With Mary’s Immaculate Conception, the primal hope of the garden before the fall reawakened in human existence. It was given back to us as a free and totally unmerited gift by God. It set the stage for the coming of His Son, the long hoped-for Messiah.

Prophecies of Jesus began at the beginning, in the Garden, and are woven throughout the many thousands of years of history that tell the tales of His family in the book we call the Old Testament. It is the story of God, raising up a people by first calling one man to leave his home and go out into the wilderness.

It began, as these things always do, with a family; in Abraham’s case, a troubled and often sinful family that nevertheless trusted God. Not everything Abraham did was right, but he believed the Lord’s promises, and Scripture tells us that God “reckoned that to him as righteousness.”

There is a message in this for all of us. That message is simply that we need to trust God and follow Him without placing the unreachable burden of perfection on ourselves. Righteousness is found in trying to do God’s will and trusting our lives and our salvation to His mercy. Whatever we lack in ourselves and our efforts, He will supply. All we need to do is trust Him and do our best.

But how does God supply the lacks? How does He reach across the unfathomable gulf between our finiteness and His infinite transcendence? He did it by doing the unthinkable, by taking on human flesh, being born of a young woman and living, suffering and dying as one of us. Jesus was foretold over and over again throughout the Old Testament, but, as Steve Jobs famously said, it’s impossible to connect the dots going forward; you can only connect them looking back.

In the case of the many prophecies of Jesus the Christ, the prophecies of His second coming are intertwined with those of His first coming. The triumphant Lord of all history is foretold alongside the Suffering Servant of Calvary. Connecting those dots going forward was as confounding to the people of that day as connecting the dots of the Second Coming are to us. Theories and theology abound, and all of them are, to a great extent, educated guesses.

People of Jesus’ day skipped over the Suffering Servant prophecies and misinterpreted the salvation prophecies to weave together an interpretation of a warrior king who would make the nation of Israel into the dominant world power. They tried to connect the dots going forward and came up with a political interpretation which, while it comforted them in their sufferings as a conquered people who occupied the bottom rung on a significant trade route for the Roman Empire — The trade route mattered to the Romans. The people who lived there, not so much. — was wildly inaccurate.

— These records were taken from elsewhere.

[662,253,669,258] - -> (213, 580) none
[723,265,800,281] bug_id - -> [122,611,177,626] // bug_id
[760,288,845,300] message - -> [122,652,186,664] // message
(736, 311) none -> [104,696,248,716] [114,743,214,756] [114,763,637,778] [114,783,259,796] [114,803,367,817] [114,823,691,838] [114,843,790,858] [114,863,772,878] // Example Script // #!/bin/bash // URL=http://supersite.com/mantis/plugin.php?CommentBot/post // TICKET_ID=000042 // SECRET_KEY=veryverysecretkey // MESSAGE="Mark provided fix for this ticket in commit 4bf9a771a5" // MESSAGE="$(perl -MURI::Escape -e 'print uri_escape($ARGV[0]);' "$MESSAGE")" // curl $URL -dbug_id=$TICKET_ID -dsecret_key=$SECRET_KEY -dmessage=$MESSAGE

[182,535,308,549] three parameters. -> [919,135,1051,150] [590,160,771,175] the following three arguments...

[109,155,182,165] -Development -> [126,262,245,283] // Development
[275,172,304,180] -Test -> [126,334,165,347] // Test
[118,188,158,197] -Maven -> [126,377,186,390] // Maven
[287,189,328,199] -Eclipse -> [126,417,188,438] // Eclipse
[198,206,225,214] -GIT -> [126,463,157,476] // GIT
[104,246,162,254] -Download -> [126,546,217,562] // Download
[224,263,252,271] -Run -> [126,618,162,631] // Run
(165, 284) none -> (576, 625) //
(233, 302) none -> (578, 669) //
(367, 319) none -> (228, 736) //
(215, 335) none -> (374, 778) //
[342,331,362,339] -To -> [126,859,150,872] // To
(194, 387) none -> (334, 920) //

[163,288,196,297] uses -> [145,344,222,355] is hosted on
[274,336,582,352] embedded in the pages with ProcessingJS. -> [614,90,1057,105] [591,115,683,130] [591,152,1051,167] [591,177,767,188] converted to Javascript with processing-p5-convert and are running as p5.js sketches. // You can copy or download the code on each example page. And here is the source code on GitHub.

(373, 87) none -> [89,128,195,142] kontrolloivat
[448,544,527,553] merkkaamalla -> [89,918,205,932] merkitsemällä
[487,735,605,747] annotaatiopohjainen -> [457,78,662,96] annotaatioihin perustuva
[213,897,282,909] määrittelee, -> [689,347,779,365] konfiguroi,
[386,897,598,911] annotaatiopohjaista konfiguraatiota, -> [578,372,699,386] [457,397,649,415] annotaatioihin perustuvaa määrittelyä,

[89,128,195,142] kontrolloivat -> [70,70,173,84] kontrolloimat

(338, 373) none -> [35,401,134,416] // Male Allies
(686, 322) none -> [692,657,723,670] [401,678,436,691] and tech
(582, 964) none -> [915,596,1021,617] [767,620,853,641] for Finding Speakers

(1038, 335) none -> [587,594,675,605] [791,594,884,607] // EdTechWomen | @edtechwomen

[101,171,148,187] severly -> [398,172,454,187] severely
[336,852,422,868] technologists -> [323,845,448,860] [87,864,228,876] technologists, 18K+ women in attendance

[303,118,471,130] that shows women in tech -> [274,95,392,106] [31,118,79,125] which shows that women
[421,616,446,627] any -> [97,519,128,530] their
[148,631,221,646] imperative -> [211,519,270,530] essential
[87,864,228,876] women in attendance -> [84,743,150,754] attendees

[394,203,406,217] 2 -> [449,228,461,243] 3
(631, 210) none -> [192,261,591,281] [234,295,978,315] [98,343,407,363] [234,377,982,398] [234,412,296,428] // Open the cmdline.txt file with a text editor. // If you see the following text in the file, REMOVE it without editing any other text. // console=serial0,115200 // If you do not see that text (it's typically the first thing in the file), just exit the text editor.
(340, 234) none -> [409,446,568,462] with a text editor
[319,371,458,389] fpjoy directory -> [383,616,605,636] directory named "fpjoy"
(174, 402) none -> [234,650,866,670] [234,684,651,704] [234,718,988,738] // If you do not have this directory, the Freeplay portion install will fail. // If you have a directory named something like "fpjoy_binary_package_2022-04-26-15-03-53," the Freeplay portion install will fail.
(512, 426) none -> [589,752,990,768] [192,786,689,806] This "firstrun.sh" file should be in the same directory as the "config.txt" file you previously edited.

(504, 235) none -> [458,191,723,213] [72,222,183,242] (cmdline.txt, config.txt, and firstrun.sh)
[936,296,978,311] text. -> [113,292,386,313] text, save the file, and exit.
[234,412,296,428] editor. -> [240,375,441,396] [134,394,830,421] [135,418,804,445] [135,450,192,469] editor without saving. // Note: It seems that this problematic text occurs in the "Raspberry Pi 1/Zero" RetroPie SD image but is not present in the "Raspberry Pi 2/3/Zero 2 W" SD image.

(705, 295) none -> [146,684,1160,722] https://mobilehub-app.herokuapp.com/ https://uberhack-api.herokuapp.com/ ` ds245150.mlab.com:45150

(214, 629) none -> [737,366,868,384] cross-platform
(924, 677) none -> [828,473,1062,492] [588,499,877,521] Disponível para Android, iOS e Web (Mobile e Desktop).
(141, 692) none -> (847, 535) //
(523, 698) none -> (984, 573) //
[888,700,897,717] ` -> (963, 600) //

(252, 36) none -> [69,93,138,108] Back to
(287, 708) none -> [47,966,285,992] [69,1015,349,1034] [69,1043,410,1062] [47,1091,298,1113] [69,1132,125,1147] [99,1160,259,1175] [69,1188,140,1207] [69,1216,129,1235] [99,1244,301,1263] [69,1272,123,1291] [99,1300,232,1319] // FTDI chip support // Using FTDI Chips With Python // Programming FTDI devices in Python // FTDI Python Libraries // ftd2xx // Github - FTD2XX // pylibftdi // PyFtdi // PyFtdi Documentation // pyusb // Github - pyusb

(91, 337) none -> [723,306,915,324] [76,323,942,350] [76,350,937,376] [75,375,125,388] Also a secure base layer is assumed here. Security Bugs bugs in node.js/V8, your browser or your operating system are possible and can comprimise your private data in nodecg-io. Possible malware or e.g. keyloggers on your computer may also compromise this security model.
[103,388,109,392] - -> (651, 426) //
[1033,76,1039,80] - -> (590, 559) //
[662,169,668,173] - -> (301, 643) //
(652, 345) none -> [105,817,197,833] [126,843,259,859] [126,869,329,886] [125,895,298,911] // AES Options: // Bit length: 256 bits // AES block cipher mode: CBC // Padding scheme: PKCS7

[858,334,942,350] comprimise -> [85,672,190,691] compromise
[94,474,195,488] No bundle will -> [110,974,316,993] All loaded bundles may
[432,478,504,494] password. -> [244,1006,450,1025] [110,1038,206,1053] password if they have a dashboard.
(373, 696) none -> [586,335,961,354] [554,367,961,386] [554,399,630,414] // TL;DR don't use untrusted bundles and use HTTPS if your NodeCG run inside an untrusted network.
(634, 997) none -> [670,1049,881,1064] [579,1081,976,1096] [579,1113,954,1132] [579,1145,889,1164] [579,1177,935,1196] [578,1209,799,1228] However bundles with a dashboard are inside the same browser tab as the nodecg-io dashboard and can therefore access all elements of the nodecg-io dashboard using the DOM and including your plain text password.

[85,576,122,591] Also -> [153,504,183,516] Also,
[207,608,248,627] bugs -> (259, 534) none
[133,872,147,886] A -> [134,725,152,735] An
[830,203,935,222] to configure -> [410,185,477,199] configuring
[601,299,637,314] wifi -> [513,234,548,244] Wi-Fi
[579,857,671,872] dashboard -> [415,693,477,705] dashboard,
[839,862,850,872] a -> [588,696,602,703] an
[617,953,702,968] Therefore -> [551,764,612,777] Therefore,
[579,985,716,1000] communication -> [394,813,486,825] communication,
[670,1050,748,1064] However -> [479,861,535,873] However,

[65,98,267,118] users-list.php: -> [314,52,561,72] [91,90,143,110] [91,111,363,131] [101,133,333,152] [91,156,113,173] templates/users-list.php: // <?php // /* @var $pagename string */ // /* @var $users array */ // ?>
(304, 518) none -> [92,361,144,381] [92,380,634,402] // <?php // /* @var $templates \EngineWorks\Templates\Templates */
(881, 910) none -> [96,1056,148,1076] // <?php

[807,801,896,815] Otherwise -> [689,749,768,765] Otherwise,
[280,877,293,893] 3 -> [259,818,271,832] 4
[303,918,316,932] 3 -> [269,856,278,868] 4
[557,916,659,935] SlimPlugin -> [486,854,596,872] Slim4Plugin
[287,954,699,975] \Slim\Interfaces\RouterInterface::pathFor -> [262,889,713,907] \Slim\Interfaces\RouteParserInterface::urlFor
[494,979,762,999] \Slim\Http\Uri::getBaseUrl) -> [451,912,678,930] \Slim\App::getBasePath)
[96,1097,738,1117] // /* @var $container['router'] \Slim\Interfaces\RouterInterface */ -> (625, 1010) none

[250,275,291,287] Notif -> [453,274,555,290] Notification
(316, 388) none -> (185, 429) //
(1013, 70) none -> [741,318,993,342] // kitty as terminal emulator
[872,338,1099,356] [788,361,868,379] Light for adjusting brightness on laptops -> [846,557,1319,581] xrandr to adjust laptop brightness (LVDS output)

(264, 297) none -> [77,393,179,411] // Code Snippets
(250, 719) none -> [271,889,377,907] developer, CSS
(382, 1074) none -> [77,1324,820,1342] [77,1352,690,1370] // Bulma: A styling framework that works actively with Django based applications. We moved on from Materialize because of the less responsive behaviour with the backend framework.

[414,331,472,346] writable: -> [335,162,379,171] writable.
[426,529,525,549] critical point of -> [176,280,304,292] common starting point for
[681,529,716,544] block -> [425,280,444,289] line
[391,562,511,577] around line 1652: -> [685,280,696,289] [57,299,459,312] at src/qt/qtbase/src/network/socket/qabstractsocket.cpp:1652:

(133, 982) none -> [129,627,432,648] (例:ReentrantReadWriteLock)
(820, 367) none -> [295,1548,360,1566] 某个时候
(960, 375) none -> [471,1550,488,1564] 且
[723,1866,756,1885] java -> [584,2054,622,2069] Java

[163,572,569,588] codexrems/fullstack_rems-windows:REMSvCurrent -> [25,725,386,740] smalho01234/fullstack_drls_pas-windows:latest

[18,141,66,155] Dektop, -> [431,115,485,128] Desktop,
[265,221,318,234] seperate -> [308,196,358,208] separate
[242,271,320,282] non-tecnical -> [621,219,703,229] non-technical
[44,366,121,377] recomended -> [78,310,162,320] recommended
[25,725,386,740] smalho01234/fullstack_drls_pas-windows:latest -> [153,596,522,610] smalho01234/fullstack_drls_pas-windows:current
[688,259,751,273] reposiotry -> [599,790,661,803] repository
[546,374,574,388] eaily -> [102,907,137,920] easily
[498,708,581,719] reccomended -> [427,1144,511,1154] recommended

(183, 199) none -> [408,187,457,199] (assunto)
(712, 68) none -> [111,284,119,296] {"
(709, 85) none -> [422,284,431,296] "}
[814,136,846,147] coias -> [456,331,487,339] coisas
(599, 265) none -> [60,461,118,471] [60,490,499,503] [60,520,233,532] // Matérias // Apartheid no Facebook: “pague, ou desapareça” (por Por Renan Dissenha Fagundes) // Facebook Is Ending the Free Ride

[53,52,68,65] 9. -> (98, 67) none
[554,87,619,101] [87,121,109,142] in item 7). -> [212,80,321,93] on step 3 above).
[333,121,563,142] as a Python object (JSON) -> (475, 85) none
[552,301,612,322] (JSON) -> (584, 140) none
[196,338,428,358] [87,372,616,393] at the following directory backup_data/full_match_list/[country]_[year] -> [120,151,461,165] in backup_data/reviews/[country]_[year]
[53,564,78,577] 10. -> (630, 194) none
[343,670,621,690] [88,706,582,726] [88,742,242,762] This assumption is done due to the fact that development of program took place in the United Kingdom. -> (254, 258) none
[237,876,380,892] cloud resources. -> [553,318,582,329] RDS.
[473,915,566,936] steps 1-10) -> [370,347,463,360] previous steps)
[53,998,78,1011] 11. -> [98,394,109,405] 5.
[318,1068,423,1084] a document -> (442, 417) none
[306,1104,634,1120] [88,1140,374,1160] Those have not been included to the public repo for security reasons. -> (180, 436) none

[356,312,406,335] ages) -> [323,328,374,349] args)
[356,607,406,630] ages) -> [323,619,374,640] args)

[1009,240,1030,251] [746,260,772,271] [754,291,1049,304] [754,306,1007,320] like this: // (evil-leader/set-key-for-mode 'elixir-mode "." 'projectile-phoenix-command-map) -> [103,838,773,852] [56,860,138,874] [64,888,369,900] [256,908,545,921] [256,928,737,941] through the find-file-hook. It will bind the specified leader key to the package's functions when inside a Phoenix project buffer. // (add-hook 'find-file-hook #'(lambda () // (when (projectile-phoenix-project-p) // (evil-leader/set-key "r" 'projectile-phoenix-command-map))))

They took comfort in the promised messiah of their own interpreting who would place his foot on the back of the Roman neck and make the Israelites the rulers of the world. Although this inaccurate interpretation comforted them in their daily problems, it led them into the mistake of missing the real Messiah when He actually came to them.

Nothing in their grandiose imaginings came close to the lowly carpenter’s son, born of a virgin in a stable and then forced to flee into exile soon afterwards. They were unprepared for parables and stories urging them to love and care for one another and talking about a Kingdom that would grow like a tiny mustard seed or the leaven in bread into something they could not fathom.

The idea that the Messiah would be executed like a common criminal and then rise from the dead only to leave the whole enterprise of Kingdom building in the hands of 12 men chosen from ordinary fishermen and tax collectors made no sense according to the false interpretation they had believed for so long.

And so the cornerstone of the new Kingdom became the stumbling block for God’s chosen ones. They, the apple of God’s eye, the ones from whom salvation comes, turned aside from their own salvation while the prostitutes and sinners, the rabble and riff-raff of outsiders, walked right in.

Advent is the season we set aside to consider these things. We know about the first coming of Christ. The dots are in our past, where we can see the pathway they form with clarity. We have the Church to explain these things to us, and we have 2,000 years of Christian teaching to make them clear.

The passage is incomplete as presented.